Hand painted to resemble the ceiling ofone of  the ballrooms. It draped a mannequin behind glass in the lobby hallway, along with an old-time photograph of it being worn by the same socialite. 

It was a fun evening.

Saturday, April 05, 2014

iTunes Saturday - Porter

Tonight, we're headed to the Biltmore Hotel for a fundraiser, some type of swanky event held every two years by Caesar's company. The theme this year is The Great Gatsby, and since neither of us has anything closely related to that period of American history in our wardrobes, we forced ourselves to a little shopping this afternoon.
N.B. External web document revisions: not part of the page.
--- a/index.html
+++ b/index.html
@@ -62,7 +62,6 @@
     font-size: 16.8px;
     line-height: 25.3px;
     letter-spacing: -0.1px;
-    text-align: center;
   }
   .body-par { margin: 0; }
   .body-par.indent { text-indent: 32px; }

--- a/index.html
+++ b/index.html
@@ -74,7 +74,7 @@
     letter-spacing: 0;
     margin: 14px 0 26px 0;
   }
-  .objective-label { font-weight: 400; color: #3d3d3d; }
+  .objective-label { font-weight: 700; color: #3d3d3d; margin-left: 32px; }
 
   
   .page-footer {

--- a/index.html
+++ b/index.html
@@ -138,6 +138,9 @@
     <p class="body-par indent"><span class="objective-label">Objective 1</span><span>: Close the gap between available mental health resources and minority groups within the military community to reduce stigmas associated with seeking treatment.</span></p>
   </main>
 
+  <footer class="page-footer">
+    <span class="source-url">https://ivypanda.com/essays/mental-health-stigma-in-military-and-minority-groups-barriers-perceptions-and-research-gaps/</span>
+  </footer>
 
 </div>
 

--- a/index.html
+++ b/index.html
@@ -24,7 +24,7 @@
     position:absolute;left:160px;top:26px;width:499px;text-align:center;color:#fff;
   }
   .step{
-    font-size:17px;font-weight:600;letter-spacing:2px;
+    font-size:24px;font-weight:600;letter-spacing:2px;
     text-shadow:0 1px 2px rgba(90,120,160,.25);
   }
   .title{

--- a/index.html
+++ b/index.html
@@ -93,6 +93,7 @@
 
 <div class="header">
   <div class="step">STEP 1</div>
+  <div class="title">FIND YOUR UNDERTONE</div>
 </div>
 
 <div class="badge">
I must say that I love the Perry Ellis Outlet Store -- I am the proud owner of a stylish black vest (normally $69.50, purchased for $29.99) and a purple and black checkered tie (normally $50.00, purchased for $14.99). Put that together with my long-sleeved white shirt and charcoal gray slacks, and I actually look presentable. Almost Gatsby-ish.

What does all this have to do with iTunes? Well, my choice for this week is a song from Cole Porter that thought it fit into the Jazz Age feel for tonight's festivities. It's from his hit 1934 musical set aboard the S.S. "American" headed for London. The song: Anything Goes performed by Sutton Foster from the 2011 Broadway revival.